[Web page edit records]
BEGIN

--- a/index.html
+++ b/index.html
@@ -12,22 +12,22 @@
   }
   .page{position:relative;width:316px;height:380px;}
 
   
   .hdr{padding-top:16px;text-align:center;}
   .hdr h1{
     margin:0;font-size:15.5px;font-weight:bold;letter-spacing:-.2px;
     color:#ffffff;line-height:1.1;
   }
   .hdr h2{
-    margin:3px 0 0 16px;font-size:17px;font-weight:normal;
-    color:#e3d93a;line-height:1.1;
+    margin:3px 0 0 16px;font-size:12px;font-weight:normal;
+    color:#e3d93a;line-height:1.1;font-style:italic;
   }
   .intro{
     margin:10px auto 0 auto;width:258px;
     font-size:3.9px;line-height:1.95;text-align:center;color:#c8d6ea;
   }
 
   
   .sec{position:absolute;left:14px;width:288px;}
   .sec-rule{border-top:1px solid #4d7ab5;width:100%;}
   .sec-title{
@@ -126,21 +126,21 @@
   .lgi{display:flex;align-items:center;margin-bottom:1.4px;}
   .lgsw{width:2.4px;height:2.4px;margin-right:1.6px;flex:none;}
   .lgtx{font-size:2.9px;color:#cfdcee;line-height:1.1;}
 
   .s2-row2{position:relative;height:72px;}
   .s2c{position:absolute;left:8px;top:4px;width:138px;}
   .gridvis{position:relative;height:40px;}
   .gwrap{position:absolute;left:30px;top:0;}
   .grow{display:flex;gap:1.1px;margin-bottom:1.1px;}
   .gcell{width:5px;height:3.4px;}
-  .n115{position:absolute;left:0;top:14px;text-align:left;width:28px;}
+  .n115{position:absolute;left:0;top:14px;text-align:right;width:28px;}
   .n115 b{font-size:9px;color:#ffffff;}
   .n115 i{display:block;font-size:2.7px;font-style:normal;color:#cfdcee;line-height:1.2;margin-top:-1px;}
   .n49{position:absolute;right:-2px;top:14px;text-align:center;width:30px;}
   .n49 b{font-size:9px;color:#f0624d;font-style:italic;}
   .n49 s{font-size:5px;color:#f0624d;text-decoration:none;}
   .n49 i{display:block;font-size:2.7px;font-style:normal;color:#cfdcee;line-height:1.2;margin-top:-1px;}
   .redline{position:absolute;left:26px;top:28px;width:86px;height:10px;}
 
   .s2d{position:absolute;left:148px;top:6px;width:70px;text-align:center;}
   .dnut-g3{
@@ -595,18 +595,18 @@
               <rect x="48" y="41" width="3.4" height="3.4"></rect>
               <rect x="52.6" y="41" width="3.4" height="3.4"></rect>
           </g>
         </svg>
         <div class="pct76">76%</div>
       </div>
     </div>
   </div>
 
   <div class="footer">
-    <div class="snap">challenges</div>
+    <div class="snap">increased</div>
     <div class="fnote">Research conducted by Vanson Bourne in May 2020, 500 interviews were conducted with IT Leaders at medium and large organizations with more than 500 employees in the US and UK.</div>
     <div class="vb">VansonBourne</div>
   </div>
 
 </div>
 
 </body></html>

END

- _What the task requires_: A verbatim reproduction of all the records above is the expected answer.

- _Result_:
--- a/index.html
+++ b/index.html
@@ -12,22 +12,22 @@
   }
   .page{position:relative;width:316px;height:380px;}
 
   
   .hdr{padding-top:16px;text-align:center;}
   .hdr h1{
     margin:0;font-size:15.5px;font-weight:bold;letter-spacing:-.2px;
     color:#ffffff;line-height:1.1;
   }
   .hdr h2{
-    margin:3px 0 0 16px;font-size:17px;font-weight:normal;
-    color:#e3d93a;line-height:1.1;
+    margin:3px 0 0 16px;font-size:12px;font-weight:normal;
+    color:#e3d93a;line-height:1.1;font-style:italic;
   }
   .intro{
     margin:10px auto 0 auto;width:258px;
     font-size:3.9px;line-height:1.95;text-align:center;color:#c8d6ea;
   }
 
   
   .sec{position:absolute;left:14px;width:288px;}
   .sec-rule{border-top:1px solid #4d7ab5;width:100%;}
   .sec-title{
@@ -126,21 +126,21 @@
   .lgi{display:flex;align-items:center;margin-bottom:1.4px;}
   .lgsw{width:2.4px;height:2.4px;margin-right:1.6px;flex:none;}
   .lgtx{font-size:2.9px;color:#cfdcee;line-height:1.1;}
 
   .s2-row2{position:relative;height:72px;}
   .s2c{position:absolute;left:8px;top:4px;width:138px;}
   .gridvis{position:relative;height:40px;}
   .gwrap{position:absolute;left:30px;top:0;}
   .grow{display:flex;gap:1.1px;margin-bottom:1.1px;}
   .gcell{width:5px;height:3.4px;}
-  .n115{position:absolute;left:0;top:14px;text-align:left;width:28px;}
+  .n115{position:absolute;left:0;top:14px;text-align:right;width:28px;}
   .n115 b{font-size:9px;color:#ffffff;}
   .n115 i{display:block;font-size:2.7px;font-style:normal;color:#cfdcee;line-height:1.2;margin-top:-1px;}
   .n49{position:absolute;right:-2px;top:14px;text-align:center;width:30px;}
   .n49 b{font-size:9px;color:#f0624d;font-style:italic;}
   .n49 s{font-size:5px;color:#f0624d;text-decoration:none;}
   .n49 i{display:block;font-size:2.7px;font-style:normal;color:#cfdcee;line-height:1.2;margin-top:-1px;}
   .redline{position:absolute;left:26px;top:28px;width:86px;height:10px;}
 
   .s2d{position:absolute;left:148px;top:6px;width:70px;text-align:center;}
   .dnut-g3{
@@ -595,18 +595,18 @@
               <rect x="48" y="41" width="3.4" height="3.4"></rect>
               <rect x="52.6" y="41" width="3.4" height="3.4"></rect>
           </g>
         </svg>
         <div class="pct76">76%</div>
       </div>
     </div>
   </div>
 
   <div class="footer">
-    <div class="snap">challenges</div>
+    <div class="snap">increased</div>
     <div class="fnote">Research conducted by Vanson Bourne in May 2020, 500 interviews were conducted with IT Leaders at medium and large organizations with more than 500 employees in the US and UK.</div>
     <div class="vb">VansonBourne</div>
   </div>
 
 </div>
 
 </body></html>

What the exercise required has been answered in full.